Book Synopsis Labor Migration Mexico's Southern Border, 1880-1941 by : Marilyn Bowman
Download or read book Labor Migration Mexico's Southern Border, 1880-1941 written by Marilyn Bowman and published by . This book was released on 1987 with total page 410 pages. Available in PDF, EPUB and Kindle. Book excerpt:
Download or read book Banana Cultures written by John Soluri and published by University of Texas Press. This book was released on 2021-03-09 with total page 369 pages. Available in PDF, EPUB and Kindle. Book excerpt: Bananas, the most frequently consumed fresh fruit in the United States, have been linked to Miss Chiquita and Carmen Miranda, "banana republics," and Banana Republic clothing stores—everything from exotic kitsch, to Third World dictatorships, to middle-class fashion. But how did the rise in banana consumption in the United States affect the banana-growing regions of Central America? In this lively, interdisciplinary study, John Soluri integrates agroecology, anthropology, political economy, and history to trace the symbiotic growth of the export banana industry in Honduras and the consumer mass market in the United States. Beginning in the 1870s, when bananas first appeared in the U.S. marketplace, Soluri examines the tensions between the small-scale growers, who dominated the trade in the early years, and the shippers.
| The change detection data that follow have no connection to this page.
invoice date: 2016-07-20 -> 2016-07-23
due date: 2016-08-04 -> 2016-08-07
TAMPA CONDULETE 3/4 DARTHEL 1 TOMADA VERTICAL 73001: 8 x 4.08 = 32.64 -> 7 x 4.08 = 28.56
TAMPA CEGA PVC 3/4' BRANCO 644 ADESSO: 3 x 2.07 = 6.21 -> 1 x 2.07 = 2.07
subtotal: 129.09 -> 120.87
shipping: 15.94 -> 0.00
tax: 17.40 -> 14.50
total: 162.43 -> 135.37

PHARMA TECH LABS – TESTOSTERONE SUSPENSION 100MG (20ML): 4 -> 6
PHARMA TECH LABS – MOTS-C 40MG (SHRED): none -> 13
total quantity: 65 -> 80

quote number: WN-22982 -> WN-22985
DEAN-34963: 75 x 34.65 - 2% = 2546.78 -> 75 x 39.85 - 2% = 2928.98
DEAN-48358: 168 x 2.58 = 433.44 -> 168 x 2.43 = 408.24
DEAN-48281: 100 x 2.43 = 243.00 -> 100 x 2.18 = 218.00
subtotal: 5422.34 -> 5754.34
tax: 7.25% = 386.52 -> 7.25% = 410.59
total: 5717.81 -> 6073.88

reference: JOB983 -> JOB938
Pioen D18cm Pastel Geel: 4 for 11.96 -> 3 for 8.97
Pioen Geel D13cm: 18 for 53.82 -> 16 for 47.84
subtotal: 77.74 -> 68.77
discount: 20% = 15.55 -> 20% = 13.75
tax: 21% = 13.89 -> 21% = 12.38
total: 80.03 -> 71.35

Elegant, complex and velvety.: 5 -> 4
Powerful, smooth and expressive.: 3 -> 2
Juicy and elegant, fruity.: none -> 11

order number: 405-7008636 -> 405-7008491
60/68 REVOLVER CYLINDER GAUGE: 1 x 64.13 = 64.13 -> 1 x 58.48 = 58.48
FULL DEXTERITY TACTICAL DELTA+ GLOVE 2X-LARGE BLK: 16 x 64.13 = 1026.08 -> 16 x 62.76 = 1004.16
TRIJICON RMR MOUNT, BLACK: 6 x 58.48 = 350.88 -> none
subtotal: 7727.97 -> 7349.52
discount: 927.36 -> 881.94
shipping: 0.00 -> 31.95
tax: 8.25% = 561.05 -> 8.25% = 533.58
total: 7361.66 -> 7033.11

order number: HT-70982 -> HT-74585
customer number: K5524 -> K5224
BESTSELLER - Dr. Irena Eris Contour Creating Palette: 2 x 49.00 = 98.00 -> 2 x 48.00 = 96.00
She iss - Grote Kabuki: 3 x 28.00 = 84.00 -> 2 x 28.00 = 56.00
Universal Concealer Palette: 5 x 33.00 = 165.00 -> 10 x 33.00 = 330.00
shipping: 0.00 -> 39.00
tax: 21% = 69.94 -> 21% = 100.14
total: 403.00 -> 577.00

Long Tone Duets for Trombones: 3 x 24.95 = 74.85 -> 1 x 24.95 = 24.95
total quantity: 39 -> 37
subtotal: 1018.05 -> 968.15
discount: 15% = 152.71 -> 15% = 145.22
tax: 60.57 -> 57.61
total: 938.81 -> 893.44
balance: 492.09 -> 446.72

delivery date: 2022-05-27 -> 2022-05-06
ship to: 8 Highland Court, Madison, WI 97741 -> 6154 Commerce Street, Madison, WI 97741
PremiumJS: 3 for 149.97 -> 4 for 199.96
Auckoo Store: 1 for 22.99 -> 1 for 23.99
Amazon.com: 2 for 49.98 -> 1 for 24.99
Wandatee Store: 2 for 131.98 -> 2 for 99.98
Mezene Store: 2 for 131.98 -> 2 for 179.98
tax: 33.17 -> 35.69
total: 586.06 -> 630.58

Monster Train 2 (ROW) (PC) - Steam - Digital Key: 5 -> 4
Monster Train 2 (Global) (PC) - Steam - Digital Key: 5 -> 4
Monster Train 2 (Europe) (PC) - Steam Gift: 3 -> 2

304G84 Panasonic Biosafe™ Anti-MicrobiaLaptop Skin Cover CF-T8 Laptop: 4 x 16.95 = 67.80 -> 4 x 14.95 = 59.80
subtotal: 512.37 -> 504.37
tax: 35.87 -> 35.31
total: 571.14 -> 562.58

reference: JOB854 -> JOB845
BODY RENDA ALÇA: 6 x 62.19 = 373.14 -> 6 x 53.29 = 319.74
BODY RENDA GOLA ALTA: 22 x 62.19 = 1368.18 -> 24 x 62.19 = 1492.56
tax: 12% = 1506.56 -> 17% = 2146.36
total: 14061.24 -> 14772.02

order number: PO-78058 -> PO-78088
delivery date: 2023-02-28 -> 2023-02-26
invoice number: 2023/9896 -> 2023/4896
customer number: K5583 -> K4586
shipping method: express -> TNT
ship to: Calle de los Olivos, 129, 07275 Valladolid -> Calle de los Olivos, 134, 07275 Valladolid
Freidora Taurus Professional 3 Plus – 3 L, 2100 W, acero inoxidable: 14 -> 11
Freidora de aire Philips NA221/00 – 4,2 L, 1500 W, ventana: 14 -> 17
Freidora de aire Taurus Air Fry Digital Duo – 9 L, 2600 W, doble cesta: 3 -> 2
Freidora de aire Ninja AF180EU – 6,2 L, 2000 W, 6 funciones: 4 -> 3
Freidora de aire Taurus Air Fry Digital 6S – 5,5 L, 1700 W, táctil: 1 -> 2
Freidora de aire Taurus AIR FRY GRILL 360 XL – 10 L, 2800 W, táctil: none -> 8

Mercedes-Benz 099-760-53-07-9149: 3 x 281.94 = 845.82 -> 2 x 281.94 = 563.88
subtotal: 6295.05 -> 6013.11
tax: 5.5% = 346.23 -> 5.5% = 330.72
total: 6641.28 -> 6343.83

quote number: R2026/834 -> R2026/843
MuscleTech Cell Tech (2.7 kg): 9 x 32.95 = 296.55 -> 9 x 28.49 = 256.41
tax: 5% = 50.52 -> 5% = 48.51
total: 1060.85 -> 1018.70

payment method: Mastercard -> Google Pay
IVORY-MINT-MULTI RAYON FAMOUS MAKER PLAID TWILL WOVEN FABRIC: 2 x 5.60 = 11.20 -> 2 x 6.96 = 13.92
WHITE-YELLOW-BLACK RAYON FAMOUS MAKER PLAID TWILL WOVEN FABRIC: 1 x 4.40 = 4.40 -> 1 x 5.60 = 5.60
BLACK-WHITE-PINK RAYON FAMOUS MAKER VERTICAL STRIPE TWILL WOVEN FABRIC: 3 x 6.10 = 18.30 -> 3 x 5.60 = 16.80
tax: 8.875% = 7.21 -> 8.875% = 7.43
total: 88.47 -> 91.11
He then shows how rising demand led to changes in production that resulted in the formation of major agribusinesses, spawned international migrations, and transformed great swaths of the Honduran environment into monocultures susceptible to plant disease epidemics that in turn changed Central American livelihoods. Soluri also looks at labor practices and workers' lives, changing gender roles on the banana plantations, the effects of pesticides on the Honduran environment and people, and the mass marketing of bananas to consumers in the United States. His multifaceted account of a century of banana production and consumption adds an important chapter to the history of Honduras, as well as to the larger history of globalization and its effects on rural peoples, local economies, and biodiversity.